§ Aim of the exercise
Lines in the listing below that hold "rgba" are the ones to copy.
═══ Entries provided ═══
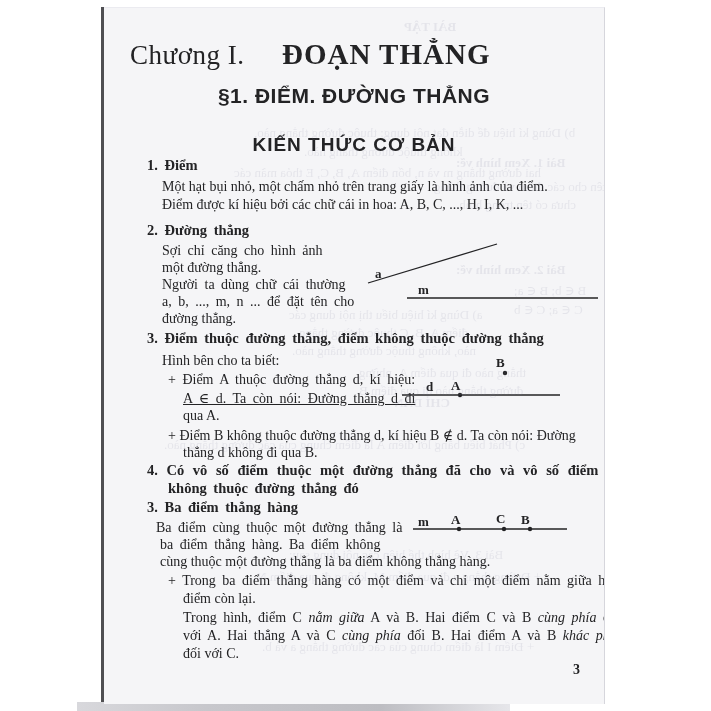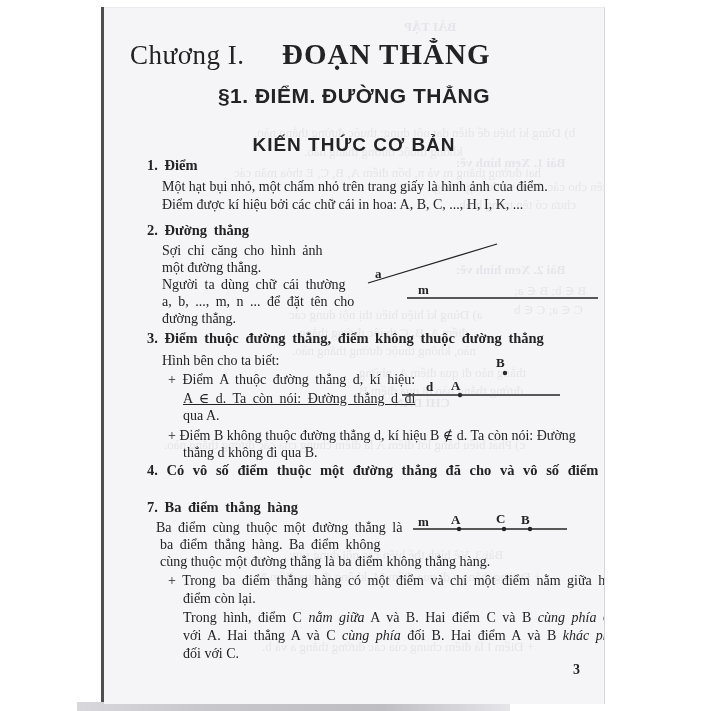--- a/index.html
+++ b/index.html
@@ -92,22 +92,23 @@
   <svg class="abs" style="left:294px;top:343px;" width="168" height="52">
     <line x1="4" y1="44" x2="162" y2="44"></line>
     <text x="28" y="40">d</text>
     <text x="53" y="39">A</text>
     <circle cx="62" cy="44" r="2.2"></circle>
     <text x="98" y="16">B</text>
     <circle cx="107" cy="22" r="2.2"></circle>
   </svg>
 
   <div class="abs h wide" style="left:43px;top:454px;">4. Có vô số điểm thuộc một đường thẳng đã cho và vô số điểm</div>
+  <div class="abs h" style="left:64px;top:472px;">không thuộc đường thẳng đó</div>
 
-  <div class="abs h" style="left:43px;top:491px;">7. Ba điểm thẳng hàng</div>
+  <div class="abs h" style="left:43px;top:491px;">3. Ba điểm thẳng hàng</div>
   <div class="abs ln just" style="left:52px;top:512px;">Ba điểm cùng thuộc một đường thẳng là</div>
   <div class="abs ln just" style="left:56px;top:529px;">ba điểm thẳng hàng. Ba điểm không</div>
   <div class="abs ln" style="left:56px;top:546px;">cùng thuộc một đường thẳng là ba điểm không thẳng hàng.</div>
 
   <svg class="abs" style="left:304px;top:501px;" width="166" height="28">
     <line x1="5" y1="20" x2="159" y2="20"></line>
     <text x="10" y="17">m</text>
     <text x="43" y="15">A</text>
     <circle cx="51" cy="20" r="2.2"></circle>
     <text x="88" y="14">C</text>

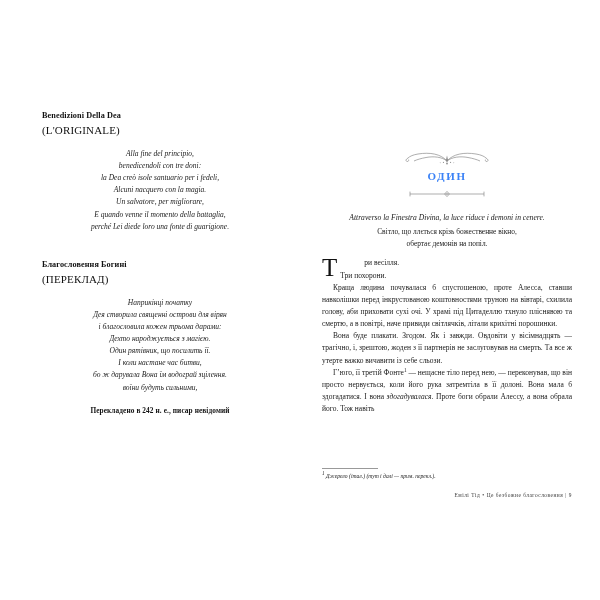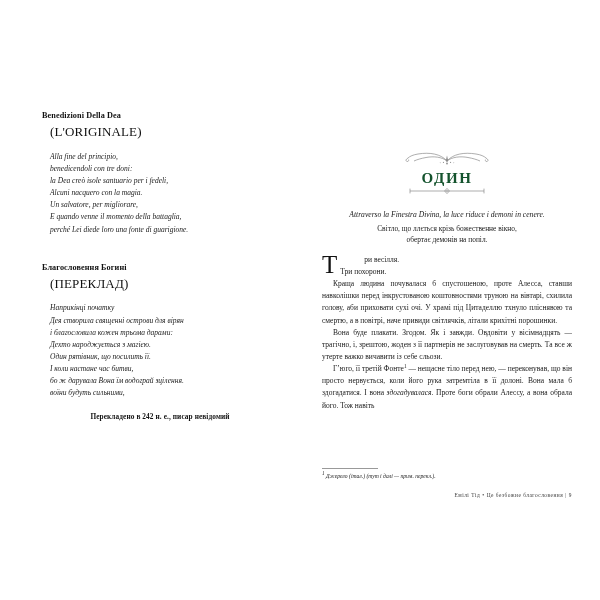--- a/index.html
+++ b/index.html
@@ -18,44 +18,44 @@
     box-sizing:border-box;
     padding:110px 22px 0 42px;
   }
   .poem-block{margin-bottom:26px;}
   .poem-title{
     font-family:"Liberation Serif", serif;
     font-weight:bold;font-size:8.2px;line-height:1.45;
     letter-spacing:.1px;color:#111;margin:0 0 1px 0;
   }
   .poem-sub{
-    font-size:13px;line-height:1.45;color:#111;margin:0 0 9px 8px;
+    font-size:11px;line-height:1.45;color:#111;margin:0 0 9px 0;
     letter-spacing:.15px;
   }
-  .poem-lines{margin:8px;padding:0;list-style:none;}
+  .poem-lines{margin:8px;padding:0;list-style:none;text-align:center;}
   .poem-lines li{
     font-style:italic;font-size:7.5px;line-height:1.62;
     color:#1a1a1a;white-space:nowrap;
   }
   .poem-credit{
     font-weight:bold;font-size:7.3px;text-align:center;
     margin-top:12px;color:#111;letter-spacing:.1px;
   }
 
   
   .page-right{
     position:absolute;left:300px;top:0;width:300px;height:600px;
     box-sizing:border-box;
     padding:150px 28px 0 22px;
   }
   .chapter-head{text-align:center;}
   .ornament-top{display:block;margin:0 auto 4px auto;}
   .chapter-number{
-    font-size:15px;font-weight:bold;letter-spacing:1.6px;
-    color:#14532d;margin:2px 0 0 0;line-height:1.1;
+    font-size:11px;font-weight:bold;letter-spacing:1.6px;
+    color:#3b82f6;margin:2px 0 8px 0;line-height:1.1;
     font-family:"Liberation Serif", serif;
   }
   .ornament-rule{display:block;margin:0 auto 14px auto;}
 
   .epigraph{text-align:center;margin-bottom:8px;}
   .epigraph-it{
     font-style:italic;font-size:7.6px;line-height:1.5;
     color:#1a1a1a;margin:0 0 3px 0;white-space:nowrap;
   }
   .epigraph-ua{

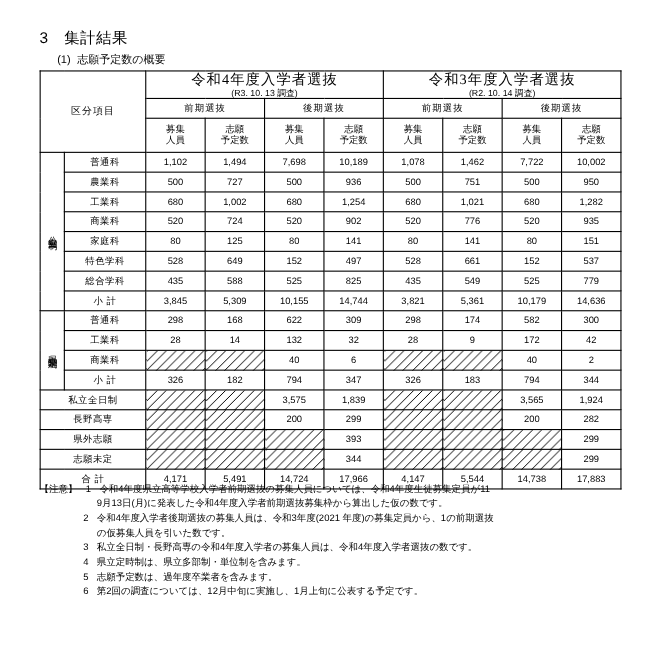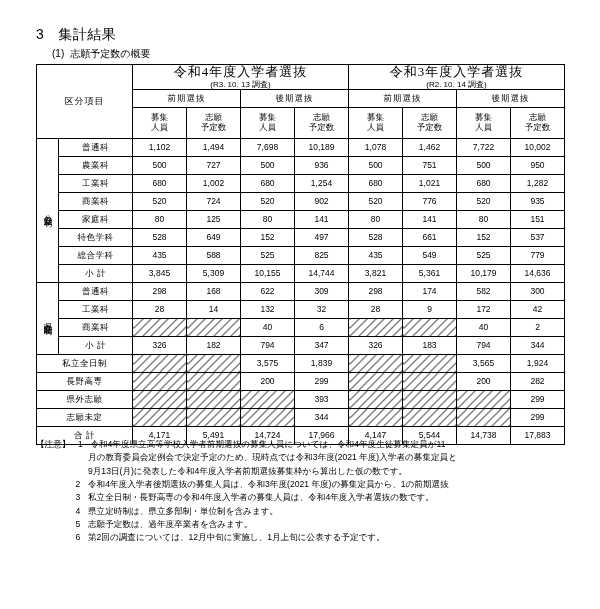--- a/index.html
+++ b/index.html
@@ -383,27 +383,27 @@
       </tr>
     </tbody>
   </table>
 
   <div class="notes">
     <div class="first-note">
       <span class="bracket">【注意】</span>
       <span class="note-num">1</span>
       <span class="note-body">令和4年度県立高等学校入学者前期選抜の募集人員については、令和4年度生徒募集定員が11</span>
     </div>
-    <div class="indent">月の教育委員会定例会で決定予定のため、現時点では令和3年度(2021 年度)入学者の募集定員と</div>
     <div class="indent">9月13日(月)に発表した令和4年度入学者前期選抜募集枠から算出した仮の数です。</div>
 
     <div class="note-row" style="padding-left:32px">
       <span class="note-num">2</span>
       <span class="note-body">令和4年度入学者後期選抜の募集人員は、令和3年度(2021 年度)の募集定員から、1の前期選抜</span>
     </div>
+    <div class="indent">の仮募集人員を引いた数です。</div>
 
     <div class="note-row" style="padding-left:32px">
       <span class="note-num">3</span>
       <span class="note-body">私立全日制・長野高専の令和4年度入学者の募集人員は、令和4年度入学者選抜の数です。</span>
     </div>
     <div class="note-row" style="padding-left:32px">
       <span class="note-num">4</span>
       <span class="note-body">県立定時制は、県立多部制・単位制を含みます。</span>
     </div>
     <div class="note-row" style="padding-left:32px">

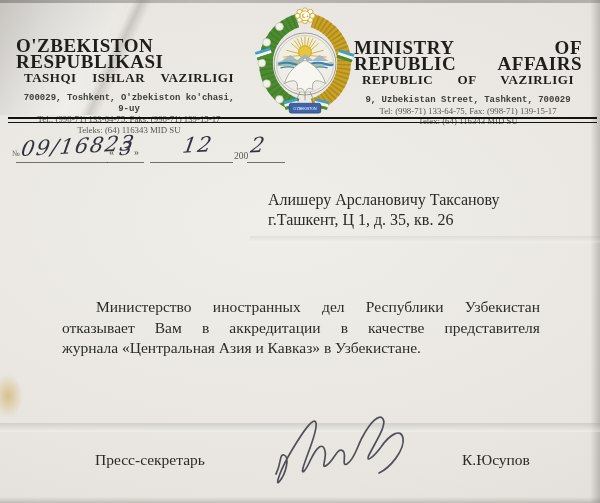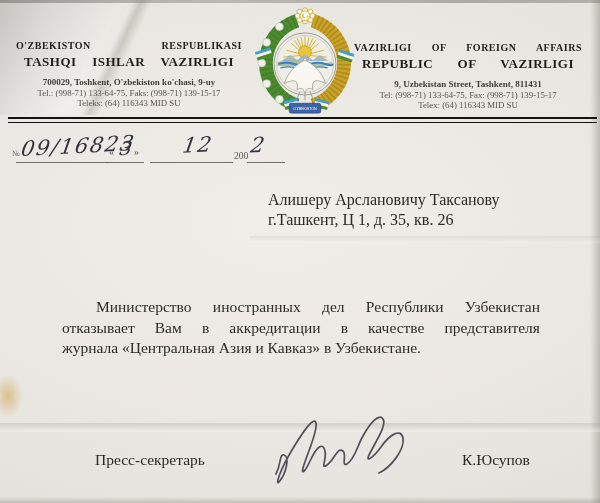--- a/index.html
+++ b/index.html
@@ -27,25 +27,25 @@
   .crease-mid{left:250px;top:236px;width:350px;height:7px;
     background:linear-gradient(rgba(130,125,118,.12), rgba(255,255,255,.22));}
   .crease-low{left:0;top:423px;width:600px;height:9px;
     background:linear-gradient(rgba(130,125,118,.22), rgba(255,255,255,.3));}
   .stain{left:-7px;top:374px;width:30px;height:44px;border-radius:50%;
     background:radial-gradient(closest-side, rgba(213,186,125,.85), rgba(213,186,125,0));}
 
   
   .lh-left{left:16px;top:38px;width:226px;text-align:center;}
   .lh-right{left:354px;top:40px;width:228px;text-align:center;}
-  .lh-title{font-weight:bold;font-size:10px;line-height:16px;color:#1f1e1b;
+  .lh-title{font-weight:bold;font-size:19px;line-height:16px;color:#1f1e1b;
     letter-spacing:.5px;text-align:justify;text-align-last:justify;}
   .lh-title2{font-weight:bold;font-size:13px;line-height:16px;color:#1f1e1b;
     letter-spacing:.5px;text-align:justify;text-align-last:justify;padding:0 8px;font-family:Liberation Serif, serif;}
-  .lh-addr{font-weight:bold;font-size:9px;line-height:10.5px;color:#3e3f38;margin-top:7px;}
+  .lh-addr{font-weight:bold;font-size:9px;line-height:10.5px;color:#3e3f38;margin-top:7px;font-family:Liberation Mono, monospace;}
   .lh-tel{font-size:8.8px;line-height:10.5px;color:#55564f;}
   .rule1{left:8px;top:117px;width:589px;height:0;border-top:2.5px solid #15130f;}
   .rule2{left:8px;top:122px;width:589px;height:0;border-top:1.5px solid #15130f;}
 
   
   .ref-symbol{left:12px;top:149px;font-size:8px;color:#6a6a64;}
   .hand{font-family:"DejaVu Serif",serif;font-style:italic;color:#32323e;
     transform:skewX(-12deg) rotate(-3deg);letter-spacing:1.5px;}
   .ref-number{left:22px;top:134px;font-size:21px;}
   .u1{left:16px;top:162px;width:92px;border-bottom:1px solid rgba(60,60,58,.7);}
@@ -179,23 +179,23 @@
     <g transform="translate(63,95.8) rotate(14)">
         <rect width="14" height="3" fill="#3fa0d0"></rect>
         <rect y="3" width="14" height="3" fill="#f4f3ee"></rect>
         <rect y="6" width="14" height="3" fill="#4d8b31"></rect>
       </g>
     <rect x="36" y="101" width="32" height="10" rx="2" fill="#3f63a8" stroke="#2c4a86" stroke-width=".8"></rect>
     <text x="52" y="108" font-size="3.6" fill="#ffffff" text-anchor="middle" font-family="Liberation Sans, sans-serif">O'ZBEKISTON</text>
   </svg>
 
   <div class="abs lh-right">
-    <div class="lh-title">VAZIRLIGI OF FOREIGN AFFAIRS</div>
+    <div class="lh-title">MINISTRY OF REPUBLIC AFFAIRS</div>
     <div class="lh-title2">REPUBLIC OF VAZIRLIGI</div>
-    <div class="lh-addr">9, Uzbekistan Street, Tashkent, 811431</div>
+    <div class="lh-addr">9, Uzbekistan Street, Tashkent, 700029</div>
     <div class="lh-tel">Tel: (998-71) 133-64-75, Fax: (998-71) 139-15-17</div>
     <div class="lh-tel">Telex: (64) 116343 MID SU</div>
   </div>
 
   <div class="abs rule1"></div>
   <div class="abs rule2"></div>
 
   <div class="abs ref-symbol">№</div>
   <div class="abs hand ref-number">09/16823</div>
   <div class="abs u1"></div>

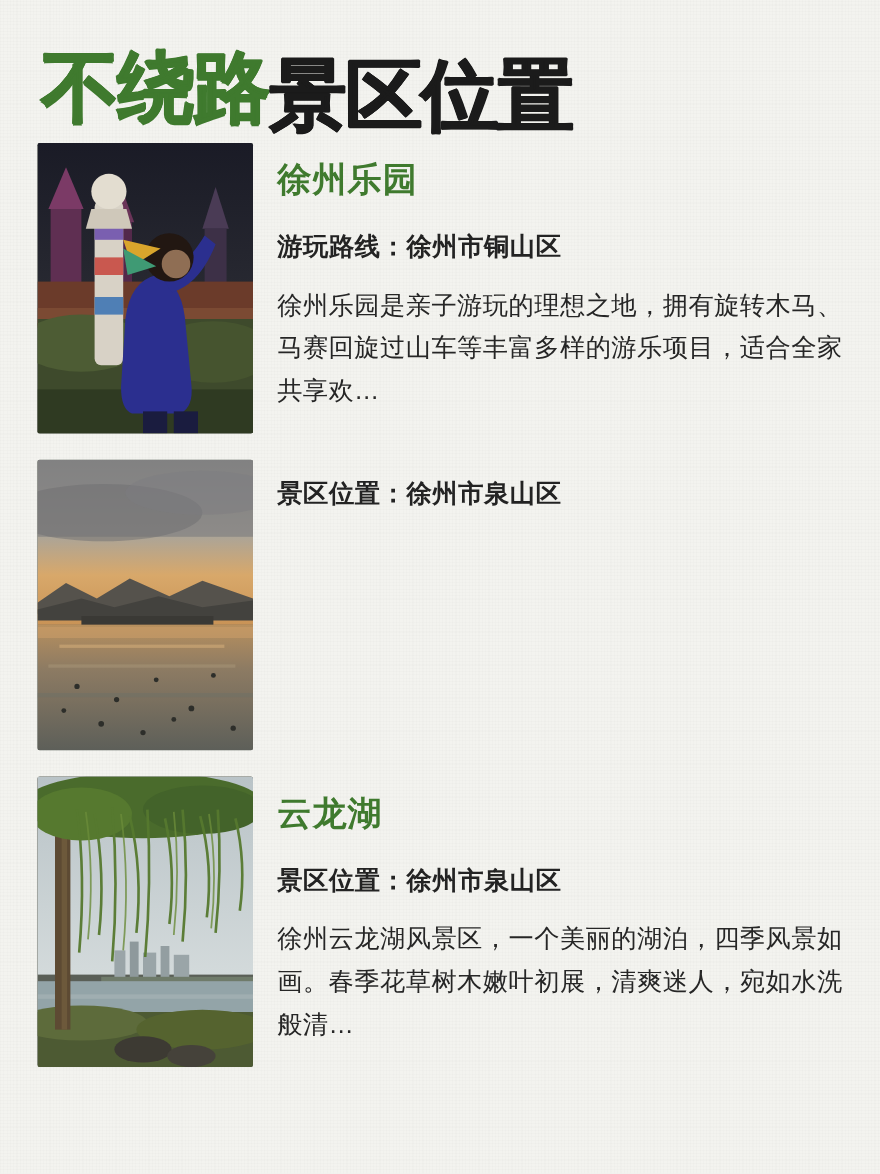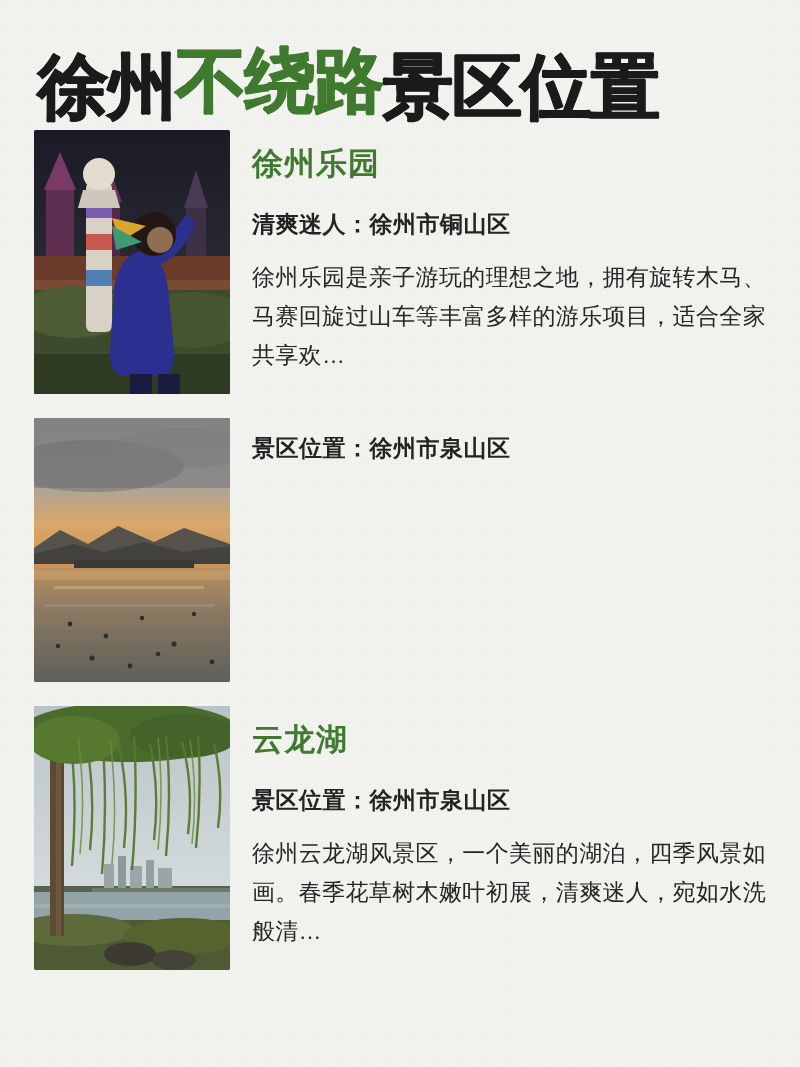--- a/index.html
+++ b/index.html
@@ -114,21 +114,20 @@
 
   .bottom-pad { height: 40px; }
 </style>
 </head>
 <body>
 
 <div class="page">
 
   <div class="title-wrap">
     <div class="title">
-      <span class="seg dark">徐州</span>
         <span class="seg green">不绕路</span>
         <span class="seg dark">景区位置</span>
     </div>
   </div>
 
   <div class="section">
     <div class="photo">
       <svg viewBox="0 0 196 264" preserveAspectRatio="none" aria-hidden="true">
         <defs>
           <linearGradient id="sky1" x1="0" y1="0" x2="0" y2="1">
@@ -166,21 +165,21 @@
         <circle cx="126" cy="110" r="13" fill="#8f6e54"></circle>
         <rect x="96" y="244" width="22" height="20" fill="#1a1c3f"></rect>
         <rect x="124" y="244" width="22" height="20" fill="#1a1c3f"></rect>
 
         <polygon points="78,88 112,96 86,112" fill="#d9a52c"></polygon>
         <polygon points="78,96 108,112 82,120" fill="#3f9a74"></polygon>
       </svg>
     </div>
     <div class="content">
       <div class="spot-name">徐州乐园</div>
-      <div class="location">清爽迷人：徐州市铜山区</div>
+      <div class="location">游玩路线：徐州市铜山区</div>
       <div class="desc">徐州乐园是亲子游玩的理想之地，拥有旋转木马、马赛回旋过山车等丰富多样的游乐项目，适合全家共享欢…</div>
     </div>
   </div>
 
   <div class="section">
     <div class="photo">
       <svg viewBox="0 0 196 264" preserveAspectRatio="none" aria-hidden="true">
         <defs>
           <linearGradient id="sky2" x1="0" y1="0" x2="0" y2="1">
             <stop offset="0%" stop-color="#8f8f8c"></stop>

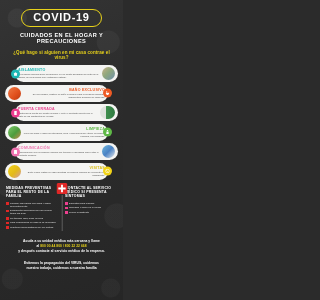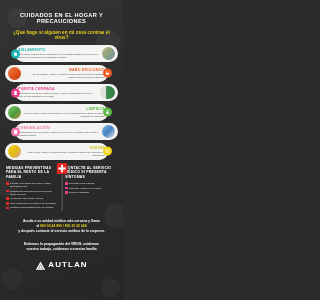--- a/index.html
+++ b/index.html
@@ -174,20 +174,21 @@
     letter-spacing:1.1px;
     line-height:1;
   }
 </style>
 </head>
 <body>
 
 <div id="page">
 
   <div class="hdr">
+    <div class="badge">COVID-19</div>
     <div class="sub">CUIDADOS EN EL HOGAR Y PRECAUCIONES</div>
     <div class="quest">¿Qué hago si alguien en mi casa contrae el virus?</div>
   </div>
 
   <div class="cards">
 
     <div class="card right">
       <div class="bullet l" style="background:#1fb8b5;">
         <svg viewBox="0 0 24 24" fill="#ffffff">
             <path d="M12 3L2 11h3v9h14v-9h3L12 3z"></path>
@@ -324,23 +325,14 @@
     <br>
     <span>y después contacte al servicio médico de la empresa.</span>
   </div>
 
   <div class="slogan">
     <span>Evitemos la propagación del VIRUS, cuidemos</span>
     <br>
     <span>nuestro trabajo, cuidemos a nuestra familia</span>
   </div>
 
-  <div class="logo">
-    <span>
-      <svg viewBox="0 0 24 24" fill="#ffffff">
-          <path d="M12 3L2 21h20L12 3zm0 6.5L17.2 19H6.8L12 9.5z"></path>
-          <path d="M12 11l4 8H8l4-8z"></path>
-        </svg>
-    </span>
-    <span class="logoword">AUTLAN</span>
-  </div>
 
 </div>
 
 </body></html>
═══
§ Answer for this exercise
     background:linear-gradient(rgba(130,125,118,.12), rgba(255,255,255,.22));}
     background:linear-gradient(rgba(130,125,118,.22), rgba(255,255,255,.3));}
     background:radial-gradient(closest-side, rgba(213,186,125,.85), rgba(213,186,125,0));}
   .u1{left:16px;top:162px;width:92px;border-bottom:1px solid rgba(60,60,58,.7);}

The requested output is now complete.